Every line below that holds the string "vista" should be copied.
====== SUPPLIED MATERIAL
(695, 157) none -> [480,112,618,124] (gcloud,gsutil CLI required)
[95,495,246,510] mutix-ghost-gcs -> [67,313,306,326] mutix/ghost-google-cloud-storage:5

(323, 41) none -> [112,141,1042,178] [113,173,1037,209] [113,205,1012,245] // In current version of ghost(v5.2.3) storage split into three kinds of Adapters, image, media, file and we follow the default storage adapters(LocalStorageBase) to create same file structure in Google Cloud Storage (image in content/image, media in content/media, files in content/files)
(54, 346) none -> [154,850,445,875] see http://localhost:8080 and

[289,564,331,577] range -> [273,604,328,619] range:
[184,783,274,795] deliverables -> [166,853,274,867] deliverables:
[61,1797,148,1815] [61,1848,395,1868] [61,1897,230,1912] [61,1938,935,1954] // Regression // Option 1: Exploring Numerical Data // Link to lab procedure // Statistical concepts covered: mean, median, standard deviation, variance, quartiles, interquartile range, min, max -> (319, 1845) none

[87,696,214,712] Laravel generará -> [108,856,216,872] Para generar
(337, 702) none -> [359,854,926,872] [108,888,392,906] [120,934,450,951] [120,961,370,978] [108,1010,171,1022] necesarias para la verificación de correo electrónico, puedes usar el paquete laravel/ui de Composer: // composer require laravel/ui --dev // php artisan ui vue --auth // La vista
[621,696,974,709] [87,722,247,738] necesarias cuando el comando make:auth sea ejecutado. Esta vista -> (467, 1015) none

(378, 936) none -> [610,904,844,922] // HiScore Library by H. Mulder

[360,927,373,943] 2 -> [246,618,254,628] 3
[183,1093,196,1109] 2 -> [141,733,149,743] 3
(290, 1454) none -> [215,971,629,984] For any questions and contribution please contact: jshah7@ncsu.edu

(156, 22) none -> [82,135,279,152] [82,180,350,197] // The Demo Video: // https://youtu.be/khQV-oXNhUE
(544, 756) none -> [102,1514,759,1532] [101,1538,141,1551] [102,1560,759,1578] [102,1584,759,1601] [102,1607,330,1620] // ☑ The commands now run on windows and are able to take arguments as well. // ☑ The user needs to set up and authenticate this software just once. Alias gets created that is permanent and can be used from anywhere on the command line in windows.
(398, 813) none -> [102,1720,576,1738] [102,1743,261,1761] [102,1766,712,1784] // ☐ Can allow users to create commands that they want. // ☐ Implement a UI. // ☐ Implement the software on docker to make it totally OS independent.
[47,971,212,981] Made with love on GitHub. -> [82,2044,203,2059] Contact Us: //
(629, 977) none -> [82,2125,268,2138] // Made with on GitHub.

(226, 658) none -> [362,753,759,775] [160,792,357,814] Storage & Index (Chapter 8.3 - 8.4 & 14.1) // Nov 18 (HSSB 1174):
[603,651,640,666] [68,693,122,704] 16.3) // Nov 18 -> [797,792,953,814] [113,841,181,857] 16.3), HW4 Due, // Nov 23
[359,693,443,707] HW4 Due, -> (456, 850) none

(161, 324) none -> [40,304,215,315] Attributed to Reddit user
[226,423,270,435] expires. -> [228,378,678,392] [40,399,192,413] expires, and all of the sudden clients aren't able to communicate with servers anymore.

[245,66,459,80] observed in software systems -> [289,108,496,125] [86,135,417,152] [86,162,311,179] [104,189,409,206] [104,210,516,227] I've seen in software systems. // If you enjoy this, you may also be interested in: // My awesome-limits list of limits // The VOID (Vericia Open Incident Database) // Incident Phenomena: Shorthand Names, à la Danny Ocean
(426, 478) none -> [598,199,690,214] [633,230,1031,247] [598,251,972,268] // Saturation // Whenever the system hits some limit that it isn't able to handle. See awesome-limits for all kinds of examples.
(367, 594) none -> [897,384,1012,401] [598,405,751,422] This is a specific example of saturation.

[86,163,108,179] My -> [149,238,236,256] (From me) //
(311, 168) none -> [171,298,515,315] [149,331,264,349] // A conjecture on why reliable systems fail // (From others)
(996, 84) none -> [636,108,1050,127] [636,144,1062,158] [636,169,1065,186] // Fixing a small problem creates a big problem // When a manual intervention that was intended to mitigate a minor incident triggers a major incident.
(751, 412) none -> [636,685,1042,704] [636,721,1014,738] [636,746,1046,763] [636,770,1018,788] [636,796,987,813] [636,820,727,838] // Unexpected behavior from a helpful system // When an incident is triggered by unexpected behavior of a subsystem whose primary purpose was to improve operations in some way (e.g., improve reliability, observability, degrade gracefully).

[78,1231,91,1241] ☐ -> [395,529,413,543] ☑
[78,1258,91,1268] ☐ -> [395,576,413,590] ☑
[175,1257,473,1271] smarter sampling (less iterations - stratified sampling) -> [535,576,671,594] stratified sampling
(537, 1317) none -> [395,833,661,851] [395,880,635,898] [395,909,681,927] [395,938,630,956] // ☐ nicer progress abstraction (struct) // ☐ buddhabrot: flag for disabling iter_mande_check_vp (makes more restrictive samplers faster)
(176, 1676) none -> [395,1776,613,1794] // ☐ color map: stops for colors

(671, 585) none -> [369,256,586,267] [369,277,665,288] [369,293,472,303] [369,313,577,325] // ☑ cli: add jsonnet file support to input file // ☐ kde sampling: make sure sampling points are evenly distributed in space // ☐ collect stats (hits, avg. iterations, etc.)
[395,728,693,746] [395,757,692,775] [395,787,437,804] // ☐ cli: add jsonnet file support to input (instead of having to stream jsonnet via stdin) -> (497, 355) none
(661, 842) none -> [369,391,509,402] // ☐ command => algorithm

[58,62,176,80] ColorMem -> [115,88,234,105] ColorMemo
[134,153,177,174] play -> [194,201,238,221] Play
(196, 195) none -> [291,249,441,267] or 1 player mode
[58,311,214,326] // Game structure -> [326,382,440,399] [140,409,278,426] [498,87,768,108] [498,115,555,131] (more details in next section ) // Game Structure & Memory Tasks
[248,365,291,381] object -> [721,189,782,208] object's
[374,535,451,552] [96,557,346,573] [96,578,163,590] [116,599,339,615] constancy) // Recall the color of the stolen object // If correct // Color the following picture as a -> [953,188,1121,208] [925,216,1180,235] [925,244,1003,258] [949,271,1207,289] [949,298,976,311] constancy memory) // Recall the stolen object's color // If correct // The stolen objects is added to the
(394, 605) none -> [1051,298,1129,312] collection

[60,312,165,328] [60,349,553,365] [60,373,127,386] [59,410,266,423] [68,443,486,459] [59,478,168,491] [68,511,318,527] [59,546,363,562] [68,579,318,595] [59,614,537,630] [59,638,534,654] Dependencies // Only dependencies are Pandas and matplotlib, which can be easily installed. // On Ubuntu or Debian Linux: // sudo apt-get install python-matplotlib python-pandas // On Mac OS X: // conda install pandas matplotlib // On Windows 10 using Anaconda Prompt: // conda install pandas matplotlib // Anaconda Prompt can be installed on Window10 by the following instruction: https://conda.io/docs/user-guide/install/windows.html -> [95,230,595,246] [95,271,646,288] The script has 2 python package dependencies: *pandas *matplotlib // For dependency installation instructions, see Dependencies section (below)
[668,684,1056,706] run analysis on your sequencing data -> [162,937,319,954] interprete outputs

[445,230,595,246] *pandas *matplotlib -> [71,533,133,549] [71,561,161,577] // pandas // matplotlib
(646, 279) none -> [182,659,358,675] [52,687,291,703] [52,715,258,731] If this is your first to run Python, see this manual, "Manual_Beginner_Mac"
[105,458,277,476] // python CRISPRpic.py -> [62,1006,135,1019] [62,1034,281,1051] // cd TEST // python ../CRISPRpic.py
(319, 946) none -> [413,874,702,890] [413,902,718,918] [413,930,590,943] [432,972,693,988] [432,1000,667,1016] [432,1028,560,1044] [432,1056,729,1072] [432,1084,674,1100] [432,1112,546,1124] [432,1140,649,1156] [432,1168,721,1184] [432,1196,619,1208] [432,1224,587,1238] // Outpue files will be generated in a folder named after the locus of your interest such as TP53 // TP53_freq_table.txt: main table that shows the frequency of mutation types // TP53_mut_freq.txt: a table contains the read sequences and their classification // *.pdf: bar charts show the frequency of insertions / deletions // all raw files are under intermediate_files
============
• ANSWER SECTION
(337, 702) none -> [359,854,926,872] [108,888,392,906] [120,934,450,951] [120,961,370,978] [108,1010,171,1022] necesarias para la verificación de correo electrónico, puedes usar el paquete laravel/ui de Composer: // composer require laravel/ui --dev // php artisan ui vue --auth // La vista
[621,696,974,709] [87,722,247,738] necesarias cuando el comando make:auth sea ejecutado. Esta vista -> (467, 1015) none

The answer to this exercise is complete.